Eight lesions were detected by screening mammography due to calcifications, 14 lesions were detected by supplemental US screening, and six lesions were detected in contralateral breasts in patients with proven malignancy on preoperative MRI. As surgical excision is routinely recommended for women with a core biopsy diagnosis of LCIS in our institution, all lesions were confirmed through surgical excision.
An experienced pathologist (I.A.P.), with 29 years of experience in breast histopathology, and two radiologists (N.C. and A.J.C.) reviewed all histopathology slides and the mammography and MR imaging findings. On the histopathology slides, they analyzed the histologic type and lesion size of pure LCIS. To exclude coexisting benign pathologies detected by imaging, they correlated the imaging features with pure LCIS features. Lesion size, a location in fibroglandular tissue or the fat layer, and the morphology of the LCIS component on imaging findings were compared with those on the histopathology slides. Based on the histopathologic and surgical reports, the lesions were divided into either the re-excision group or the single operation group. In our institution, when LCIS involvement is detected at the resection margins, subsequent reexcisions are routinely performed. Frozen biopsy samples were not collected during the surgeries.

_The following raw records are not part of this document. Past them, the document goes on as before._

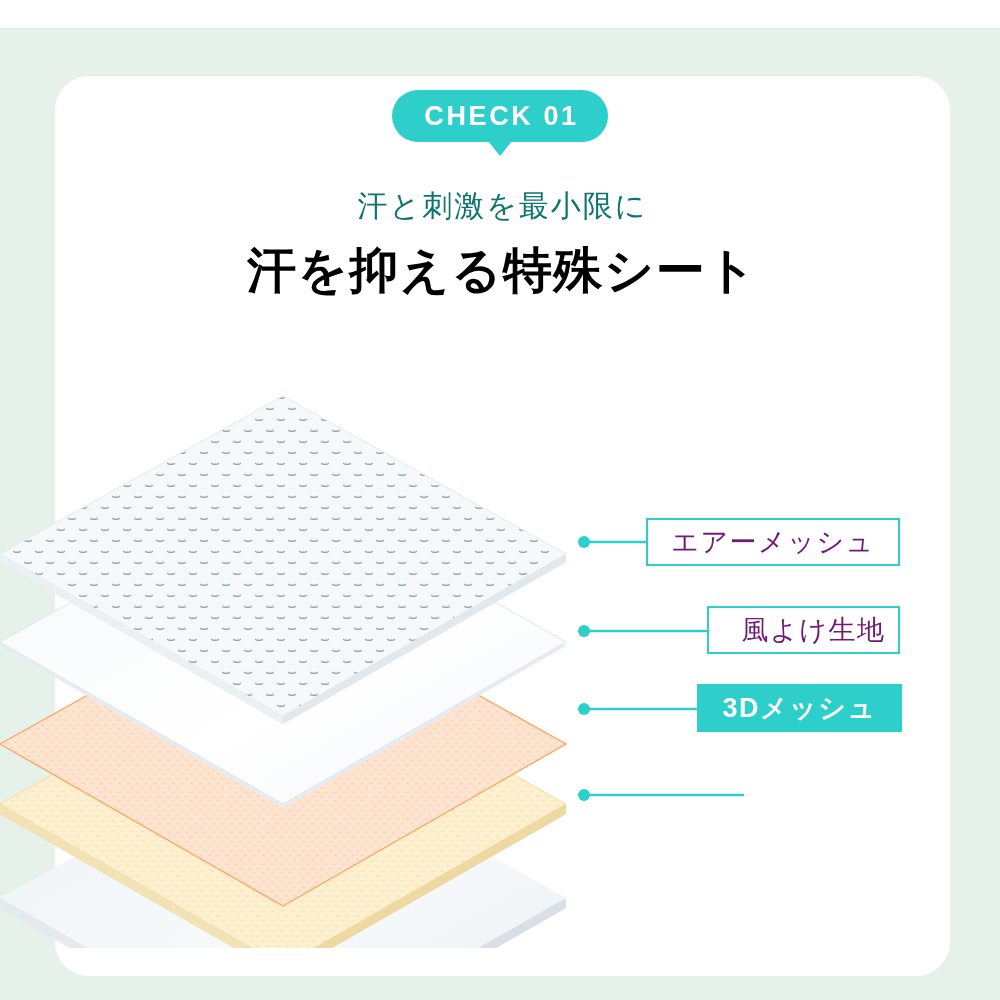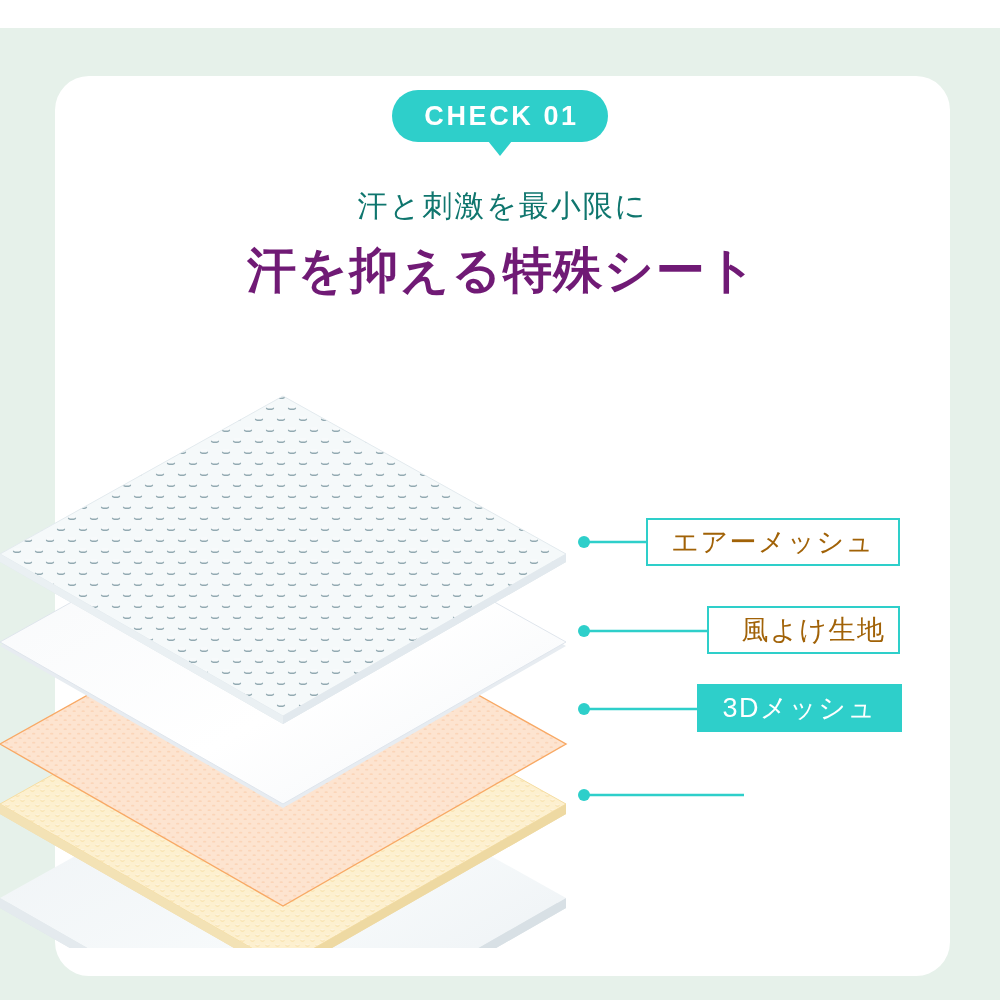"汗を抑える特殊シート" #headline { color: #701a75 -> #000000 }
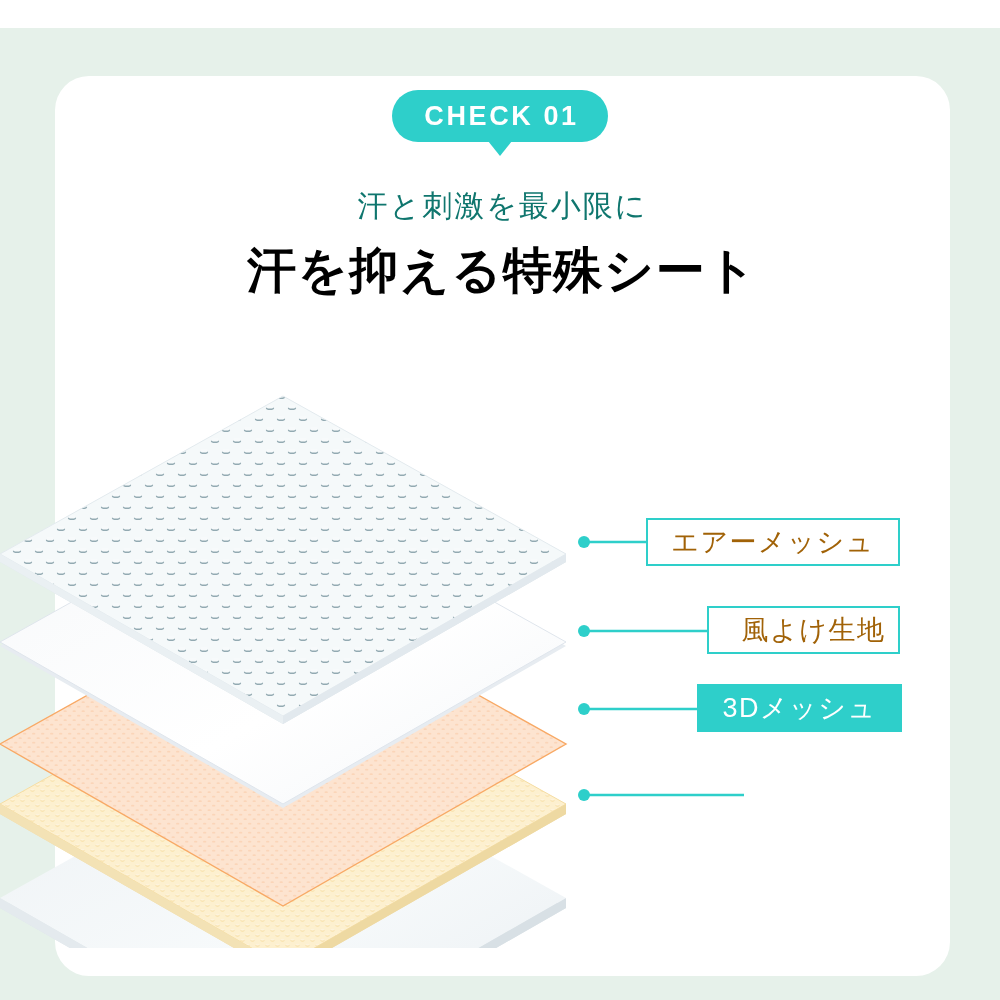"エアーメッシュ" .callout-text { color: #a16207 -> #701a75 }
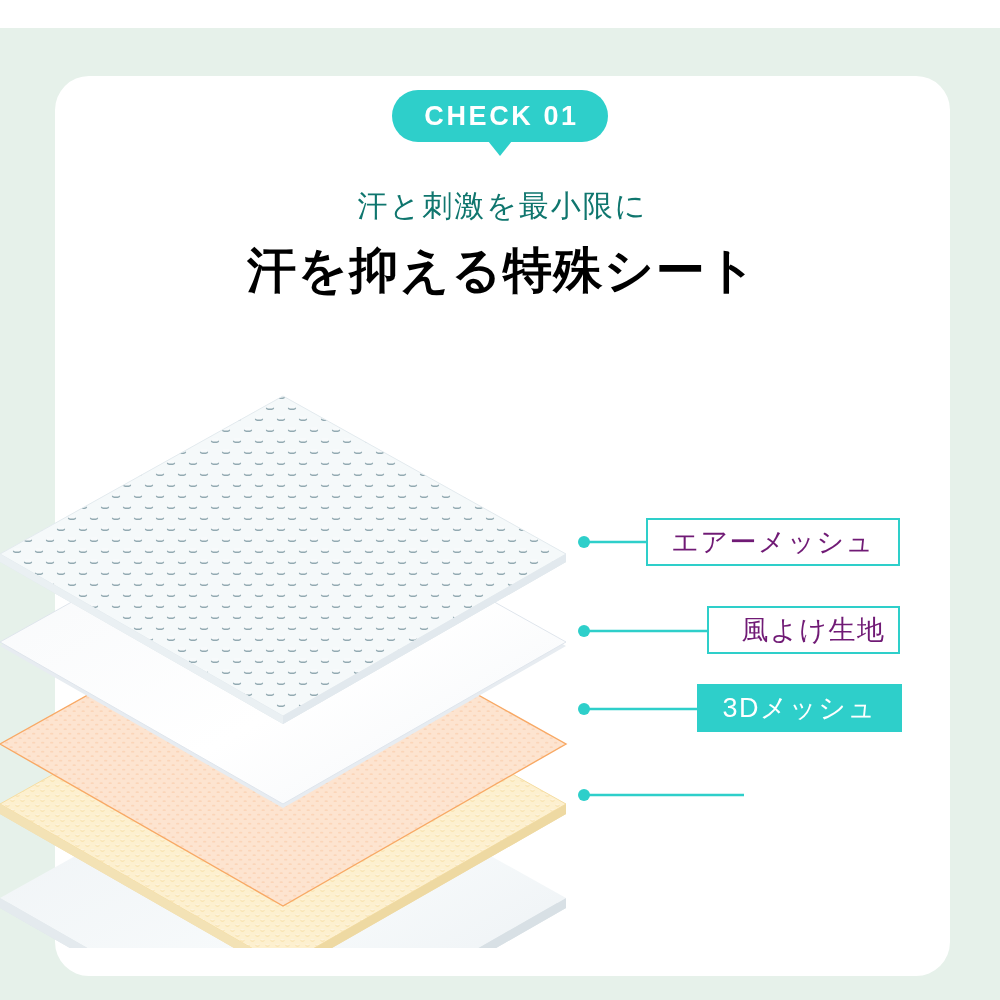"3Dメッシュ" .callout.filled .callout-text { font-weight: normal -> bold }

Histologic type and imaging features were compared between the re-excision group and the single operation group using Fisher exact test or the Wilcoxon signed rank test. SPSS version 19.0 (IBM Corp., Armonk, USA) was used for all statistical analyses and two-tailed p-values of <0.05 were considered to indicate a statistical significance.
The 28 lesions comprised 20 (71.4%) classic type LCIS, six (21.4%) nonclassic type LCIS, and two (7.1%) pleomorphic type LCIS. Immediate re-excision due to resection margin involvement of LCIS was performed for 21.4% of the lesions (6/28) in six patients (Table 1). One recurrent LCIS lesion occurred in a patient's ipsilateral breast 28 months after the initial operation (Table 1, cases 15 and 16). No recurrence was found in the remaining lesions during the median follow-up period of 37 months (range, 7–100 months). On MRI, 100% (28/28) of the lesions showed correlative, suspicious findings, including nonmass enhancements (53.6%, 15/28) or masses (46.4%, 13/28).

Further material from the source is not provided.